Camil Picard a annoncé son départ de la commission en matinée jeudi à la suite de la publication d'un article dans La Presse concernant des agressions sexuelles qu'il aurait commises dans les années 1980.

Inconduite sexuelle: l'ex-président de la Commission des droits de la personne plaide son innocence

Camil Picard plaide son innocence, après avoir démissionné jeudi de la présidence par intérim de la Commission des droits de la personne et des droits de la jeunesse (CDPDJ) en raison d'allégations d'inconduite sexuelle.

Il avait annoncé son départ de la commission en matinée jeudi à la suite de la publication d'un article dans La Presse concernant des agressions sexuelles qu'il aurait commises dans les années 1980. M. Picard avait succédé à Tamara Thermitus, qui était elle-même éclaboussée par des allégations sur son style de gestion et le climat de travail à la commission.

Jeudi soir, il a diffusé un communiqué pour «réaffirmer avec force et détermination [son] innocence». Il y rappelle qu'il avait fait l'objet d'une enquête policière, mais qu'aucune accusation formelle n'avait été déposée. «C'est, je crois, une démonstration qu'aucun acte répréhensible n'a été commis», écrit-il.

M. Picard revient aussi sur la poursuite civile qui avait été intentée contre lui et le règlement qui était intervenu en 2010, soit le versement de 50 000 $ au plaignant.

«Encore une fois, rien dans cette procédure ne permet de conclure que j'ai pu agir de façon inappropriée avec qui que ce soit», plaide-t-il.

Il dit s'interroger sur les intentions des personnes qui ont fourni les informations pour l'article «sensationnaliste» qui a entraîné sa chute.

L'ex-président déchu explique qu'il quitte néanmoins la commission «afin de ne pas être une source de distraction supplémentaire pour cette institution qui connaît une période difficile».

Enfin, il fait savoir qu'il n'accordera aucune entrevue.

C'est un autre vice-président de la CDPDJ, Philippe-André Tessier, qui a été nommé par le gouvernement pour prendre la relève.

Confiance ébranlée

En point de presse jeudi matin, la ministre de la Justice, Stéphanie Vallée, a indiqué que des faits n'avaient pas été divulgués par M. Picard lors de son habilitation de sécurité et que cela affectait la confiance que le gouvernement lui porte.

«Même si une personne n'est pas reconnue coupable, la perception est importante, tout aussi importante que les faits, et dans cette situation, les faits révélés auraient mené à une décision tout autre [que la nomination de M. Picard à la présidence]», a-t-elle déclaré.

Mme Vallée a expliqué que les candidats aux emplois supérieurs doivent compléter un questionnaire élaboré et qu'il arrive que certains soient écartés en raison des renseignements colligés.

Mais dans ce cas, les informations n'ont pas été divulguées par M. Picard et si elles l'avaient été, le secrétariat aux emplois supérieurs aurait tiré la sonnette d'alarme dès 2013 lors de son arrivée à la commission, selon la ministre.

M. Picard avait fait l'objet d'une enquête policière en 2007 et des vérifications sont effectuées quant à savoir pourquoi l'habilitation de sécurité n'a pas rapporté cette information.

La ministre de la Justice a reconnu qu'«il y a une situation problématique» à la CDPDJ, mais qu'elle fait «entièrement confiance en la capacité de Me Tessier».

«Il y a un plan qui a été présenté, qui est ambitieux, mais réaliste, pour redonner à la commission ses lettres de noblesse, a-t-elle poursuivi.
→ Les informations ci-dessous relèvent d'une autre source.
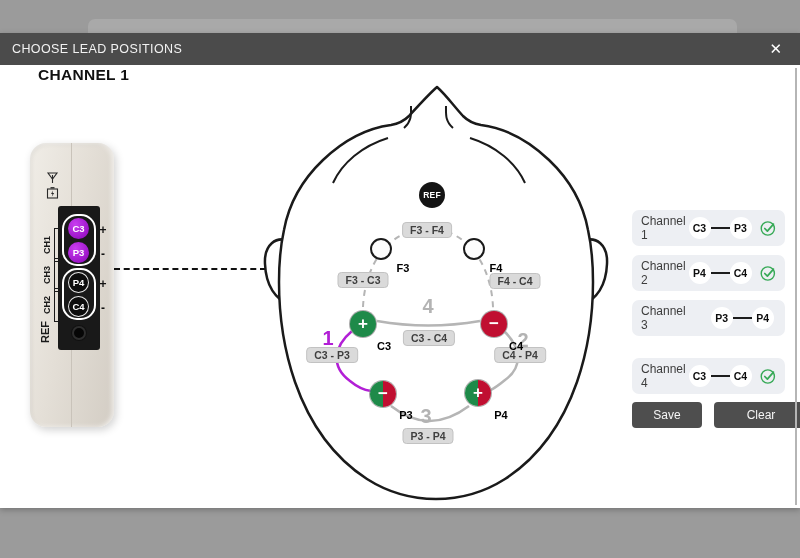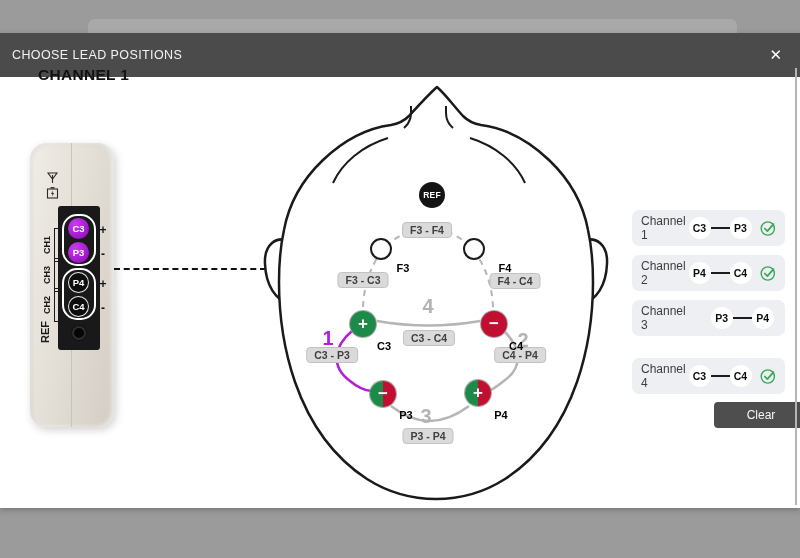--- a/index.html
+++ b/index.html
@@ -5,21 +5,21 @@
   * { margin:0; padding:0; box-sizing:border-box; }
   html,body { width:800px; height:558px; overflow:hidden; font-family:"Liberation Sans", sans-serif; }
   #root { position:relative; width:800px; height:558px; background:#9b9b9b; }
   .abs { position:absolute; }
 
   
   .win-behind { left:88px; top:19px; width:649px; height:20px; background:#a9a9a9; border-radius:7px 7px 0 0; }
 
   
   .dialog { left:0; top:33px; width:800px; height:475px; background:#ffffff; box-shadow:0 2px 6px rgba(0,0,0,.25); }
-  .titlebar { left:0; top:33px; width:800px; height:44px; background:#4b4b4b; display:flex; align-items:center; padding:0 12px; }
+  .titlebar { left:0; top:33px; width:800px; height:32px; background:#4b4b4b; display:flex; align-items:center; padding:0 12px; }
   .title { color:#f2f2f2; font-size:12.5px; letter-spacing:.4px; }
   .close-x { margin-left:auto; color:#ffffff; font-size:15px; cursor:pointer; padding:2px 6px; }
   .heading { left:38px; top:66px; font-size:15.5px; font-weight:bold; color:#111; letter-spacing:.3px; }
 
   
   .device { left:30px; top:143px; width:84px; height:284px; border-radius:16px;
             background:linear-gradient(100deg,#f0ede7 0%,#e4dfd7 45%,#d3cdc4 100%);
             box-shadow:2px 3px 8px rgba(0,0,0,.18), inset -2px 0 5px rgba(255,255,255,.65), inset 2px 2px 4px rgba(0,0,0,.06); }
   .seam { position:absolute; left:41px; width:1px; background:#c9c3ba; }
   .strip { position:absolute; left:28px; top:63px; width:42px; height:144px; background:#191919; border-radius:3px; }
@@ -145,21 +145,21 @@
     <path d="M505,332 C521,348 523,367 505,380 C499,385 493,389 489,391" fill="none" stroke="#b5b5b5" stroke-width="2.5"></path>
     <path d="M391,406 Q429,436 469,406" fill="none" stroke="#b5b5b5" stroke-width="2.5"></path>
     <path d="M352,331 C333,347 331,367 350,381 C356,386 363,390 371,391" fill="none" stroke="#b21fd6" stroke-width="2.5"></path>
   </svg>
 
   <div class="abs refbadge" style="left:432px; top:195px;">REF</div>
 
   <div class="abs fcircle" style="left:381px; top:249px;"></div>
   <div class="abs fcircle" style="left:474px; top:249px;"></div>
   <div class="abs elabel" style="left:381px; top:262px;">F3</div>
-  <div class="abs elabel" style="left:474px; top:262px;margin-left:9px;">F4</div>
+  <div class="abs elabel" style="left:474px; top:262px;">F4</div>
 
   <div class="abs electrode pos" style="left:363px; top:324px;">
       <span>+</span>
     </div>
   <div class="abs electrode neg" style="left:494px; top:324px;">
       <span>−</span>
     </div>
   <div class="abs electrode mix" style="left:383px; top:394px;">
       <span>−</span>
     </div>
@@ -230,16 +230,17 @@
       <span class="node">C3</span>
       <span class="nline"></span>
       <span class="node">C4</span>
     </span>
     <svg class="check" viewBox="0 0 19 19">
       <circle cx="9" cy="9.5" r="7.6" fill="none" stroke="#36a956" stroke-width="1.6"></circle>
       <polyline points="5.5,9.5 8.5,12.5 15.5,4.5" fill="none" stroke="#36a956" stroke-width="2" stroke-linecap="round" stroke-linejoin="round"></polyline>
     </svg>
   </div>
 
+  <div class="abs btn" style="left:632px;">Save</div>
   <div class="abs btn" style="left:714px; width:94px;">Clear</div>
 
   <div class="abs vdivider"></div>
 </div>
 
 </body></html>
L'arrivée de Me Tessier a amené un vent de fraîcheur.»

Par contre, elle a reconnu que Mme Thermitus, qui est en arrêt de travail actuellement, peut revenir à tout moment et reprendre son poste.

Mme Vallée a rappelé que la présidente en titre conteste devant la Cour supérieure une enquête de la Protectrice du citoyen, qui porte sur des plaintes d'abus d'autorité, de mauvaise gestion et de manque de respect envers le personnel.

La ministre entend combler rapidement les postes de vice-présidents laissés vacants par ces bouleversements.

Dans une mêlée de presse en soirée à Montréal, le premier ministre Philippe Couillard a affirmé que des «vérifications» seraient faites sur le processus.

«On va faire les vérifications. On veut voir le flot d'informations», a indiqué le premier ministre, disant vouloir déterminer «qui a demandé quoi à qui», et «qui aurait omis de mettre l'information dans le réseau».

«Ce qui est important, c'est d'agir rapidement pour maintenir le lien de confiance entre cette organisation impartiale, nommée par l'Assemblée nationale, et la population. On a maintenant un président qui est en place. Il y a des mandats importants pour la commission des droits. Et pour le reste, on verra la suite des choses», a ajouté le premier ministre.